◆ About this task
Write back, word for word, the lines from the one containing "SoilPrint Generation (Deprecated)" to the end of the listing below. Include nothing else, and no pictures.

########

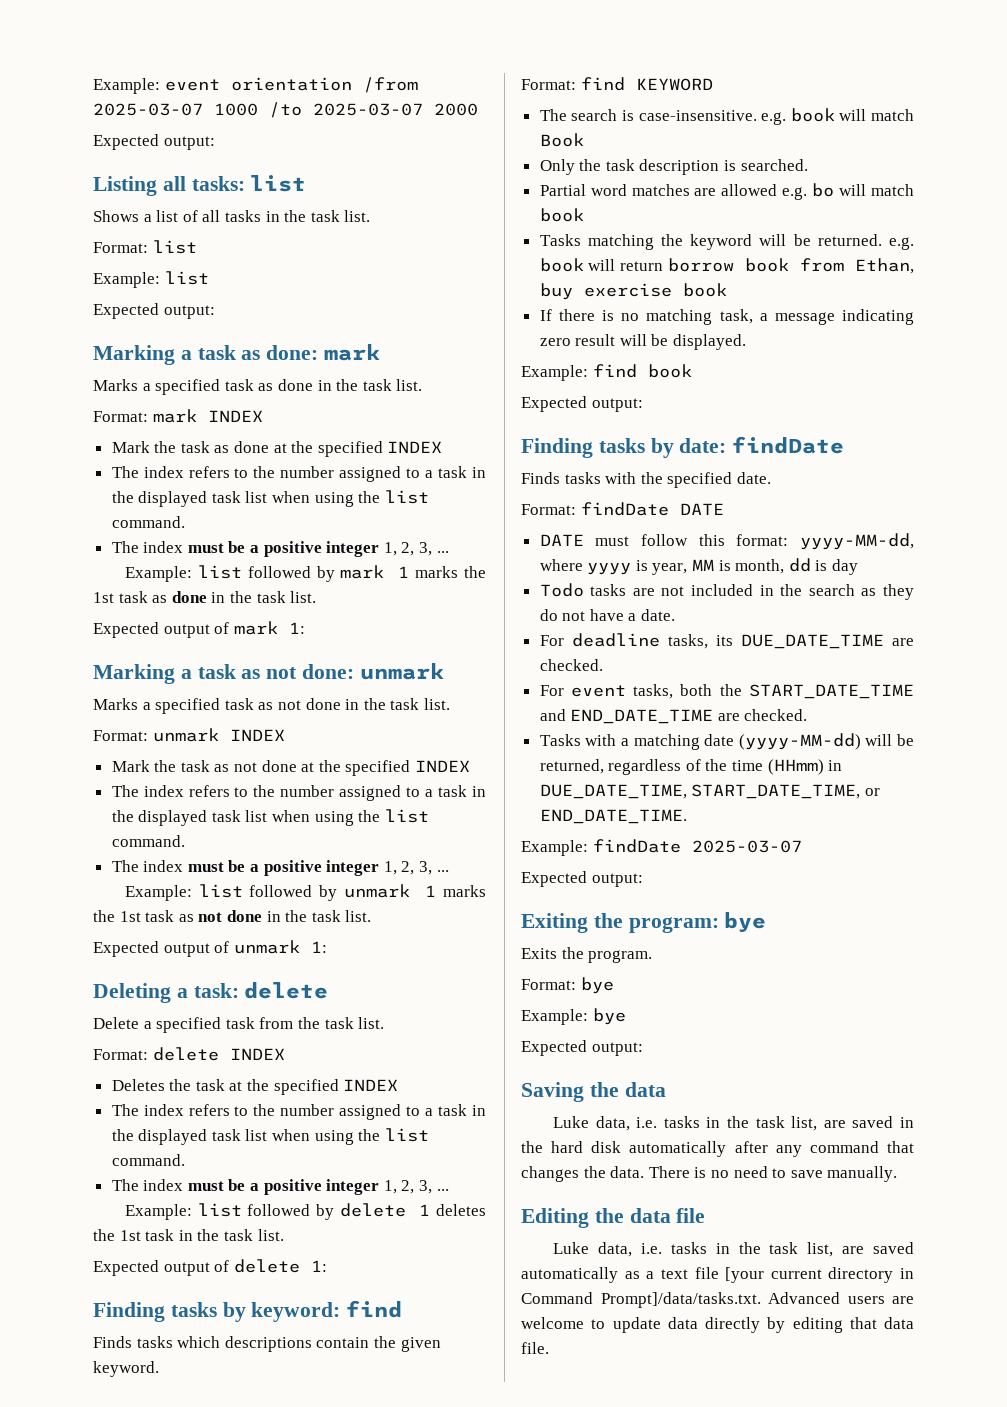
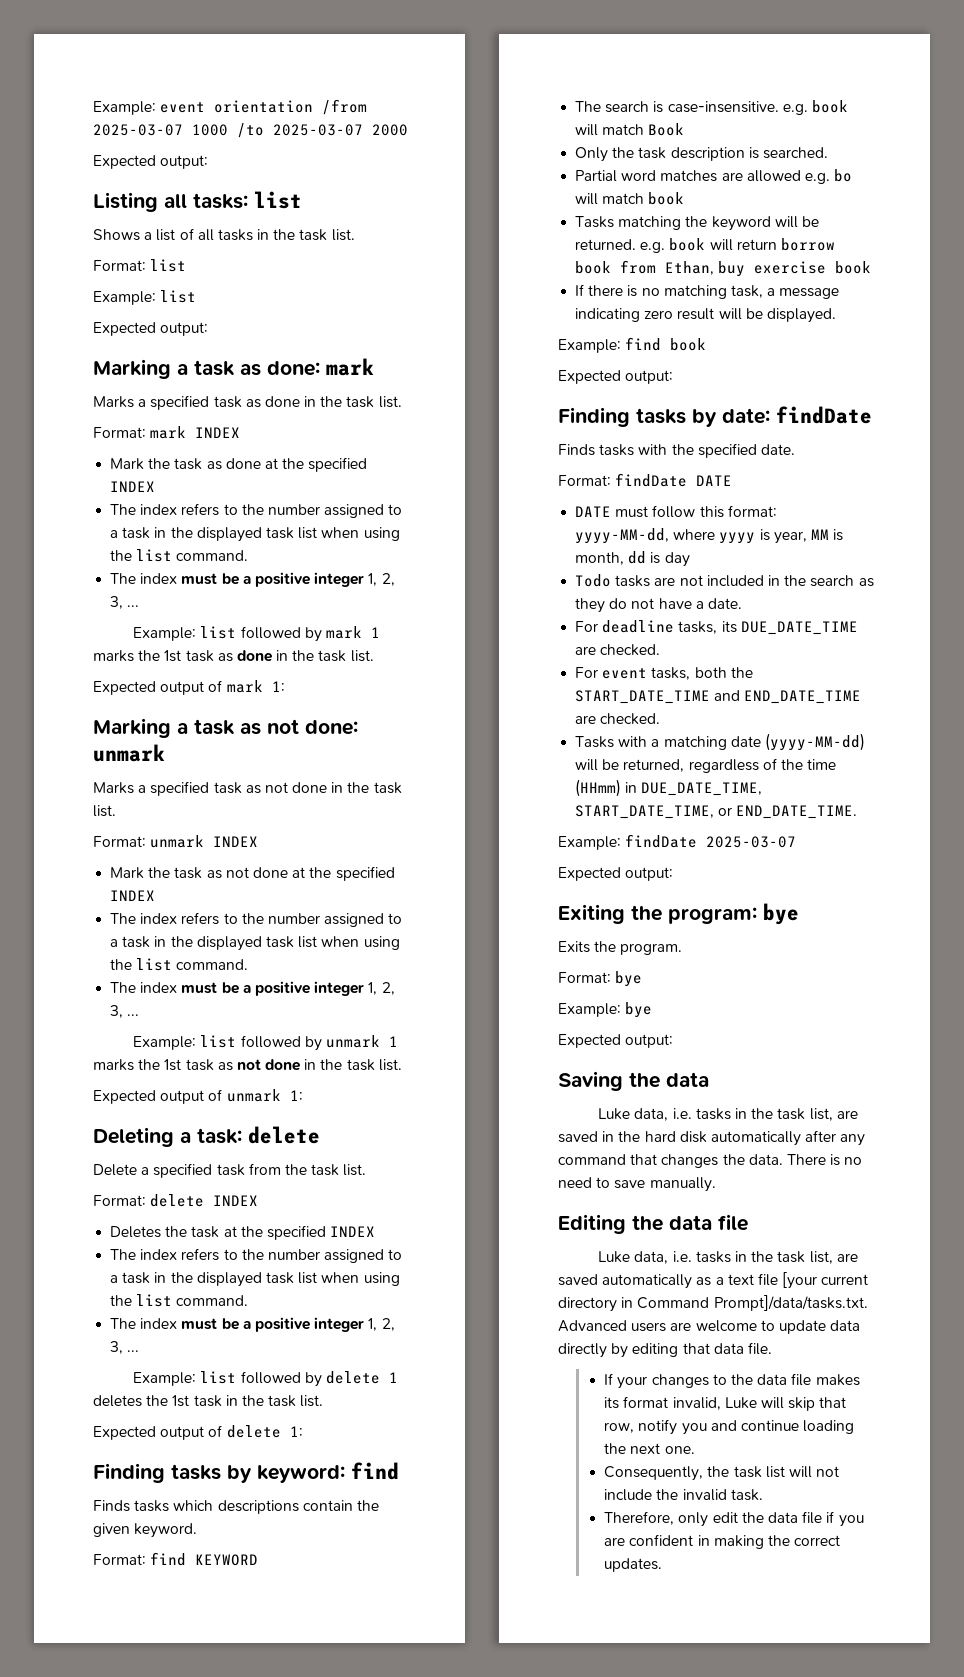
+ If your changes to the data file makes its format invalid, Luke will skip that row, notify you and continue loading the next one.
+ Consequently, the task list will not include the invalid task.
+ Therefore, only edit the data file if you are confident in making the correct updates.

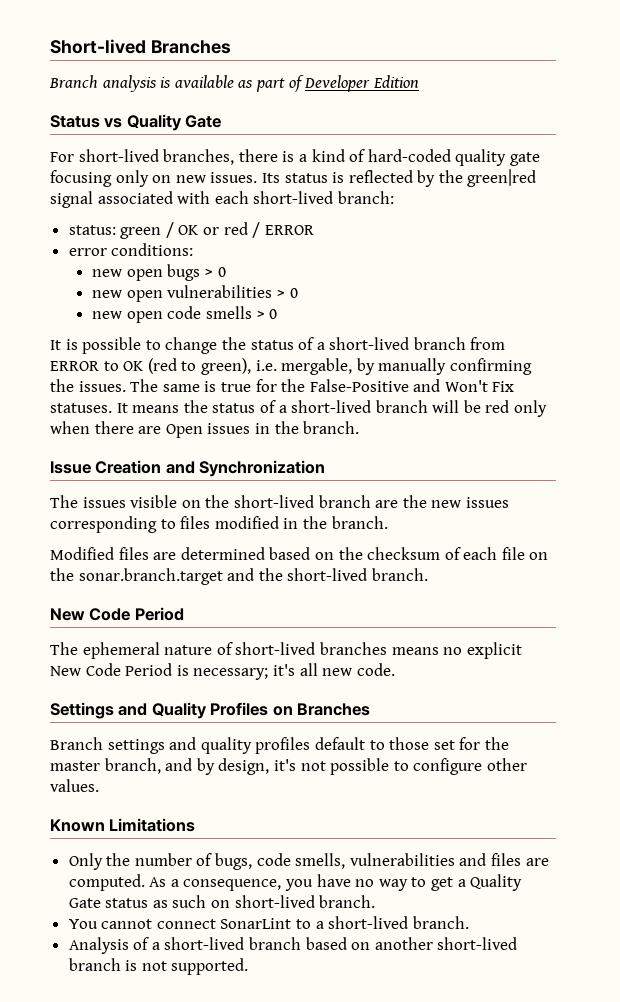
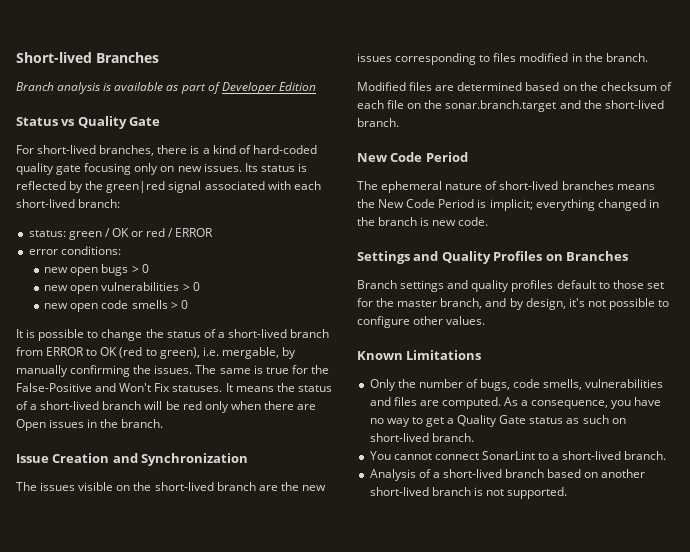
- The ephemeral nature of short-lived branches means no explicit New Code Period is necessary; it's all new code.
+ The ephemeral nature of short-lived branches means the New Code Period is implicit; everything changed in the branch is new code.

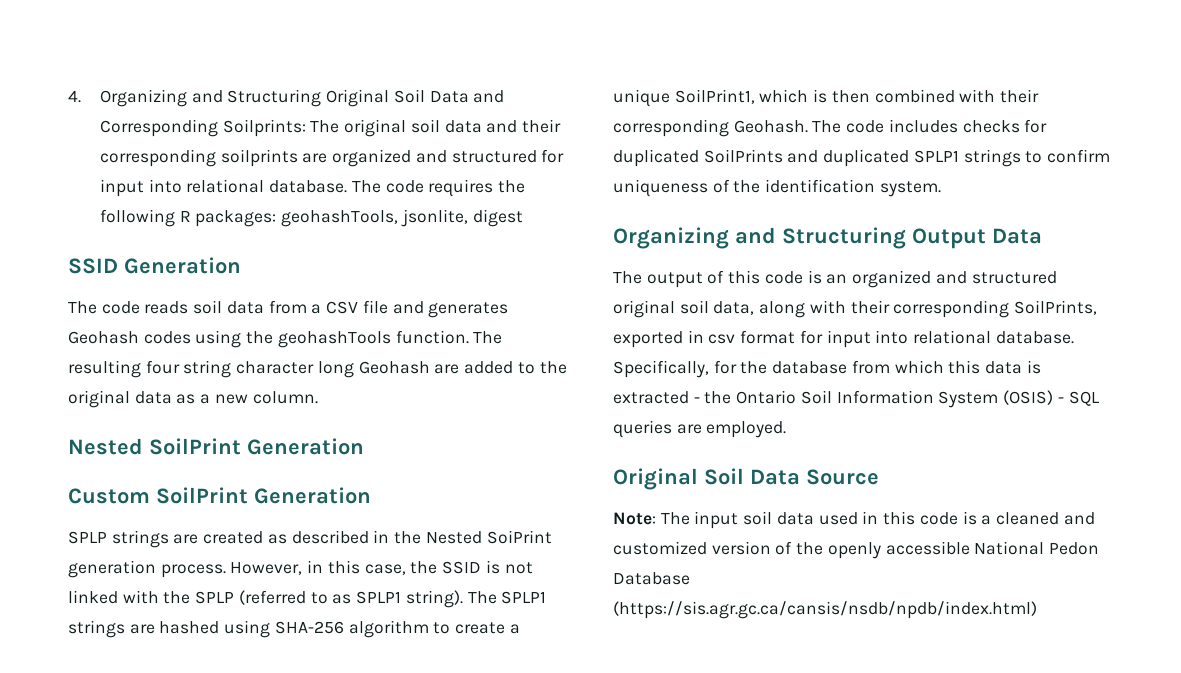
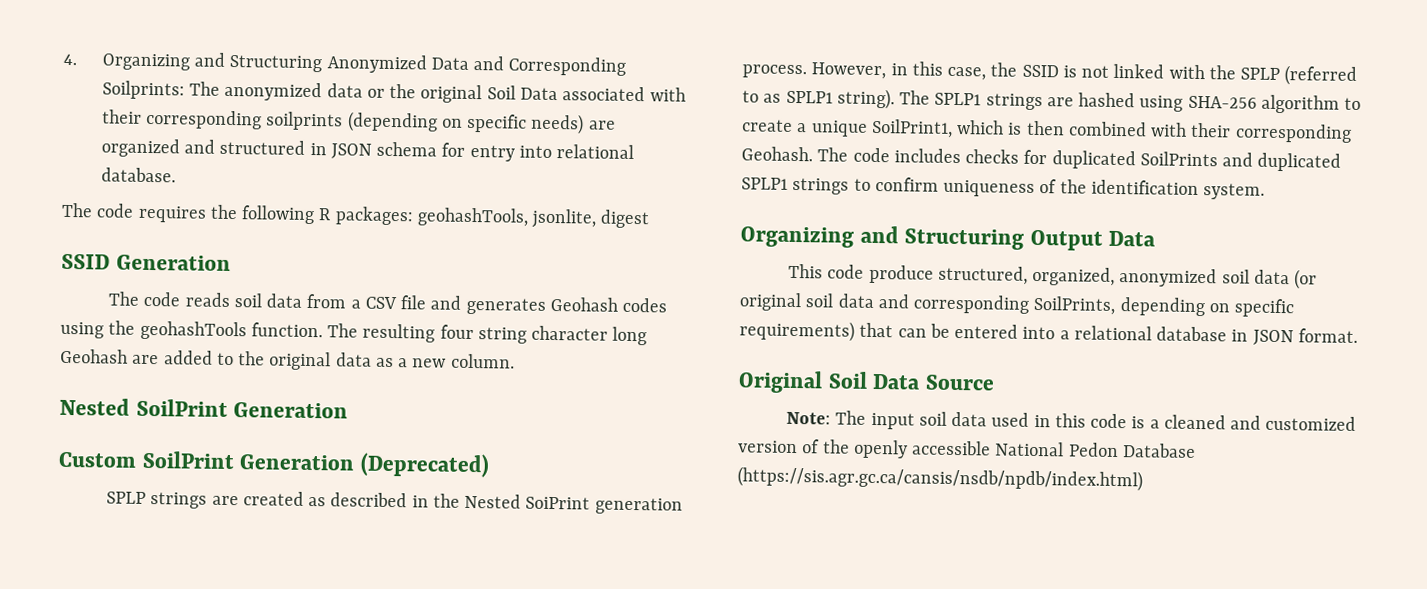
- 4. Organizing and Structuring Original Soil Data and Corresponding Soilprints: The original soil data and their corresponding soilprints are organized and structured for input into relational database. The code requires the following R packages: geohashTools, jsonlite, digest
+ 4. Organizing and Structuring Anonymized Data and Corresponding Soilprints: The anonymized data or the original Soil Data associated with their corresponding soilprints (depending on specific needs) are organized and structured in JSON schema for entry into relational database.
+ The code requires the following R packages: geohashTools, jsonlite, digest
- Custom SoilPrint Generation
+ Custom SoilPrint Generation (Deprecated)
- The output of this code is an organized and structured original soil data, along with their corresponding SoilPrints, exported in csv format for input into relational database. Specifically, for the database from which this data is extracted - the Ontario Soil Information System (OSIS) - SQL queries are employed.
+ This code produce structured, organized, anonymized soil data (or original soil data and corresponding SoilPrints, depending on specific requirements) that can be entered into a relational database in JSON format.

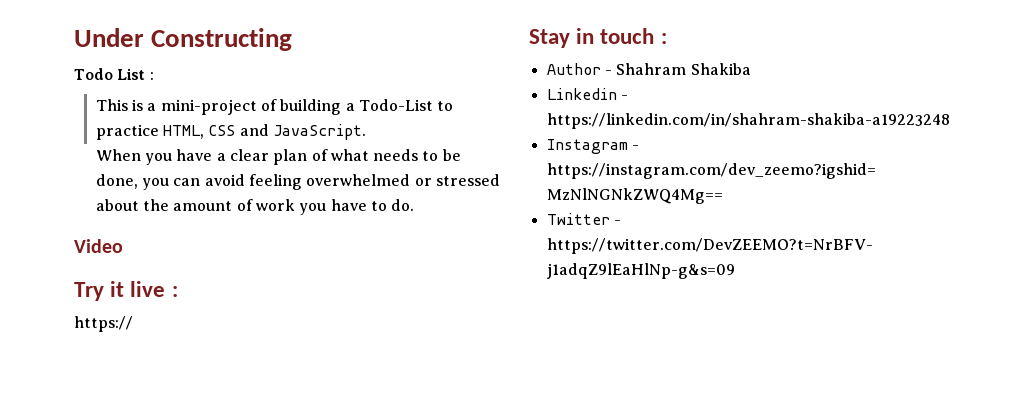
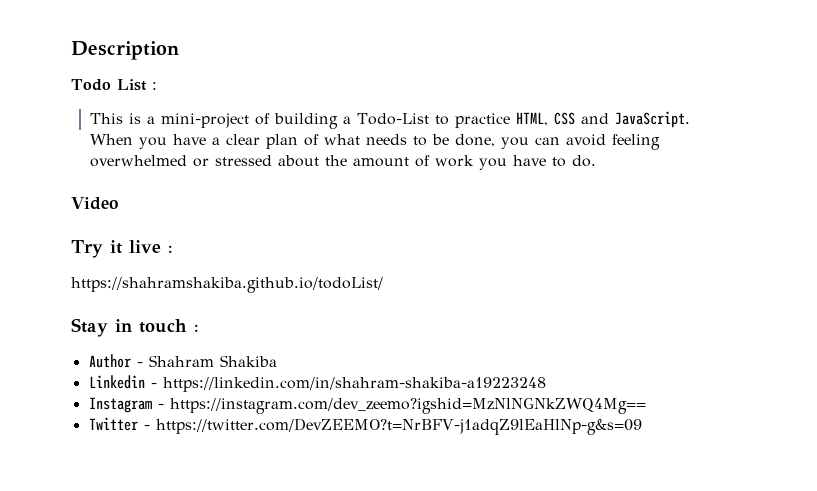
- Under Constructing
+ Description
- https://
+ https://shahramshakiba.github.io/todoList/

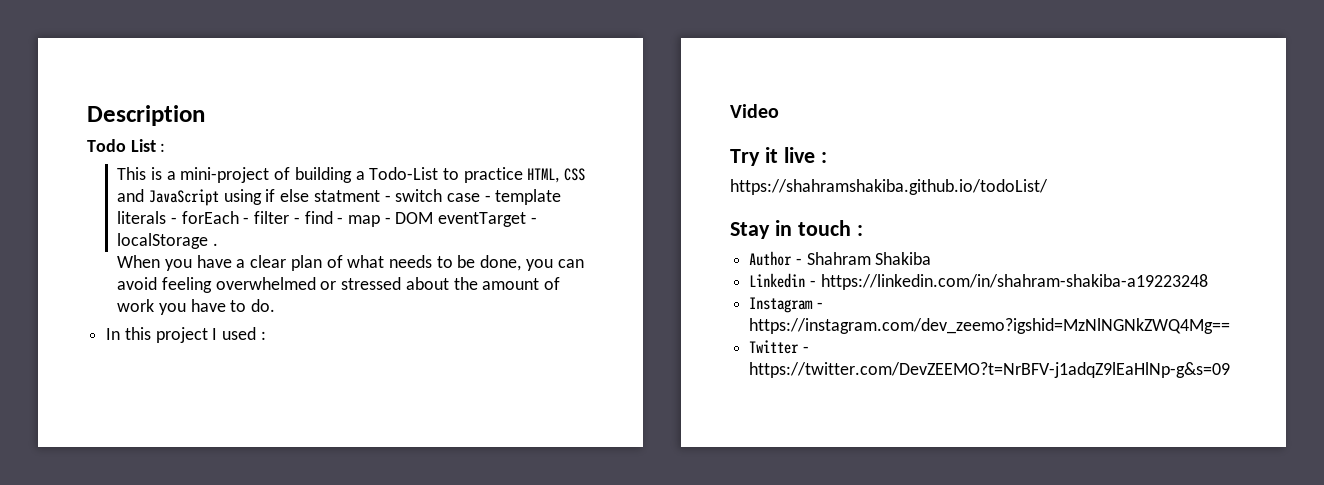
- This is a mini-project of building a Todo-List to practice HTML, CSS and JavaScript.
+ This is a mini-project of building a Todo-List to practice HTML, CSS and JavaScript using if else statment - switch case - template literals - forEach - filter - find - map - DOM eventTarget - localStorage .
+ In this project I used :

########

◆ Task solution
+ Custom SoilPrint Generation (Deprecated)
- The output of this code is an organized and structured original soil data, along with their corresponding SoilPrints, exported in csv format for input into relational database. Specifically, for the database from which this data is extracted - the Ontario Soil Information System (OSIS) - SQL queries are employed.
+ This code produce structured, organized, anonymized soil data (or original soil data and corresponding SoilPrints, depending on specific requirements) that can be entered into a relational database in JSON format.

- Under Constructing
+ Description
- https://
+ https://shahramshakiba.github.io/todoList/

- This is a mini-project of building a Todo-List to practice HTML, CSS and JavaScript.
+ This is a mini-project of building a Todo-List to practice HTML, CSS and JavaScript using if else statment - switch case - template literals - forEach - filter - find - map - DOM eventTarget - localStorage .
+ In this project I used :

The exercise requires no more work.